=== Section Start ===

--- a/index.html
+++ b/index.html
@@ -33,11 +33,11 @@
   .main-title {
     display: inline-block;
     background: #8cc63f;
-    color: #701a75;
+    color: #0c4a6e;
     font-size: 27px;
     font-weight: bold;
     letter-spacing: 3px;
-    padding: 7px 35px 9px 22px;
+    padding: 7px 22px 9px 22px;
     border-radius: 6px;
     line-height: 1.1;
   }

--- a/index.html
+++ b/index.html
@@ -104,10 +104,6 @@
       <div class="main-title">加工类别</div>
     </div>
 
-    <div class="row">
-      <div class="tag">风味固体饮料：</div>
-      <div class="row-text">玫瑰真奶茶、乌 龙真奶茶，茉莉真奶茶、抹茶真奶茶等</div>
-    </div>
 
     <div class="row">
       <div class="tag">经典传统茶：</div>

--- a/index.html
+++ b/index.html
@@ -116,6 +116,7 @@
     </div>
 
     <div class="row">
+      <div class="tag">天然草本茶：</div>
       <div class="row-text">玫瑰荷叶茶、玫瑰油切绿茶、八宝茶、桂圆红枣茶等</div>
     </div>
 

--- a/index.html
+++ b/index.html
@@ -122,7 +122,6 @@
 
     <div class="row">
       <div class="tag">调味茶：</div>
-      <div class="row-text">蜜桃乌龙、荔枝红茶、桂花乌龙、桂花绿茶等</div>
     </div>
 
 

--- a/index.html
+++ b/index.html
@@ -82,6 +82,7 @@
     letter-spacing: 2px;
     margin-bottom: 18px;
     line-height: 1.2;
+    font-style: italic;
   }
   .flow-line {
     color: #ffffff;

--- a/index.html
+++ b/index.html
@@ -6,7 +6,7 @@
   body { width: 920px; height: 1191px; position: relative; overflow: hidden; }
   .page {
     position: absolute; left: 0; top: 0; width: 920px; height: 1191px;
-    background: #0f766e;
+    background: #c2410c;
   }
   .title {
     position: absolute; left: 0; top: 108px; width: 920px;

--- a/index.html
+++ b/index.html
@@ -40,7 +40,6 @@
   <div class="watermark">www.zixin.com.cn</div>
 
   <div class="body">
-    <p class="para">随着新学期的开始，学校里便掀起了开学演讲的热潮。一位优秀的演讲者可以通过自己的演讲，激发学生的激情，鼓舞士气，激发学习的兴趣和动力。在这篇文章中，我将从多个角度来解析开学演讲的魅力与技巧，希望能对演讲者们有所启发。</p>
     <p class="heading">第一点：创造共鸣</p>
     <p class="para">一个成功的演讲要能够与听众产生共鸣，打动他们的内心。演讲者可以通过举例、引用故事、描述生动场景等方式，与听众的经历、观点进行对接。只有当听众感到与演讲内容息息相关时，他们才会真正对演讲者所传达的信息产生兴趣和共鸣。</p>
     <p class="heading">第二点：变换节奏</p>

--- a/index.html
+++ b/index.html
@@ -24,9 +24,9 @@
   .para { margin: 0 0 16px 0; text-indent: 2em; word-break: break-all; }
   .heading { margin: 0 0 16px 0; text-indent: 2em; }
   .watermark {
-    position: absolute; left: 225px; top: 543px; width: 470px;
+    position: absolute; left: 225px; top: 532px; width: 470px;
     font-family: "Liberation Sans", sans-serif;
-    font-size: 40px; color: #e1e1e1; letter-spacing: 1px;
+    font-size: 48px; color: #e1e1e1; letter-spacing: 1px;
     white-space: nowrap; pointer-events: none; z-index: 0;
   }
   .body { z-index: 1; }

=== Section End ===

ASSIGNMENT:
An exact copy of every entry is what's needed, so retype them all.

RESULT OF THIS TASK:
--- a/index.html
+++ b/index.html
@@ -33,11 +33,11 @@
   .main-title {
     display: inline-block;
     background: #8cc63f;
-    color: #701a75;
+    color: #0c4a6e;
     font-size: 27px;
     font-weight: bold;
     letter-spacing: 3px;
-    padding: 7px 35px 9px 22px;
+    padding: 7px 22px 9px 22px;
     border-radius: 6px;
     line-height: 1.1;
   }

--- a/index.html
+++ b/index.html
@@ -104,10 +104,6 @@
       <div class="main-title">加工类别</div>
     </div>
 
-    <div class="row">
-      <div class="tag">风味固体饮料：</div>
-      <div class="row-text">玫瑰真奶茶、乌 龙真奶茶，茉莉真奶茶、抹茶真奶茶等</div>
-    </div>
 
     <div class="row">
       <div class="tag">经典传统茶：</div>

--- a/index.html
+++ b/index.html
@@ -116,6 +116,7 @@
     </div>
 
     <div class="row">
+      <div class="tag">天然草本茶：</div>
       <div class="row-text">玫瑰荷叶茶、玫瑰油切绿茶、八宝茶、桂圆红枣茶等</div>
     </div>
 

--- a/index.html
+++ b/index.html
@@ -122,7 +122,6 @@
 
     <div class="row">
       <div class="tag">调味茶：</div>
-      <div class="row-text">蜜桃乌龙、荔枝红茶、桂花乌龙、桂花绿茶等</div>
     </div>
 
 

--- a/index.html
+++ b/index.html
@@ -82,6 +82,7 @@
     letter-spacing: 2px;
     margin-bottom: 18px;
     line-height: 1.2;
+    font-style: italic;
   }
   .flow-line {
     color: #ffffff;

--- a/index.html
+++ b/index.html
@@ -6,7 +6,7 @@
   body { width: 920px; height: 1191px; position: relative; overflow: hidden; }
   .page {
     position: absolute; left: 0; top: 0; width: 920px; height: 1191px;
-    background: #0f766e;
+    background: #c2410c;
   }
   .title {
     position: absolute; left: 0; top: 108px; width: 920px;

--- a/index.html
+++ b/index.html
@@ -40,7 +40,6 @@
   <div class="watermark">www.zixin.com.cn</div>
 
   <div class="body">
-    <p class="para">随着新学期的开始，学校里便掀起了开学演讲的热潮。一位优秀的演讲者可以通过自己的演讲，激发学生的激情，鼓舞士气，激发学习的兴趣和动力。在这篇文章中，我将从多个角度来解析开学演讲的魅力与技巧，希望能对演讲者们有所启发。</p>
     <p class="heading">第一点：创造共鸣</p>
     <p class="para">一个成功的演讲要能够与听众产生共鸣，打动他们的内心。演讲者可以通过举例、引用故事、描述生动场景等方式，与听众的经历、观点进行对接。只有当听众感到与演讲内容息息相关时，他们才会真正对演讲者所传达的信息产生兴趣和共鸣。</p>
     <p class="heading">第二点：变换节奏</p>

--- a/index.html
+++ b/index.html
@@ -24,9 +24,9 @@
   .para { margin: 0 0 16px 0; text-indent: 2em; word-break: break-all; }
   .heading { margin: 0 0 16px 0; text-indent: 2em; }
   .watermark {
-    position: absolute; left: 225px; top: 543px; width: 470px;
+    position: absolute; left: 225px; top: 532px; width: 470px;
     font-family: "Liberation Sans", sans-serif;
-    font-size: 40px; color: #e1e1e1; letter-spacing: 1px;
+    font-size: 48px; color: #e1e1e1; letter-spacing: 1px;
     white-space: nowrap; pointer-events: none; z-index: 0;
   }
   .body { z-index: 1; }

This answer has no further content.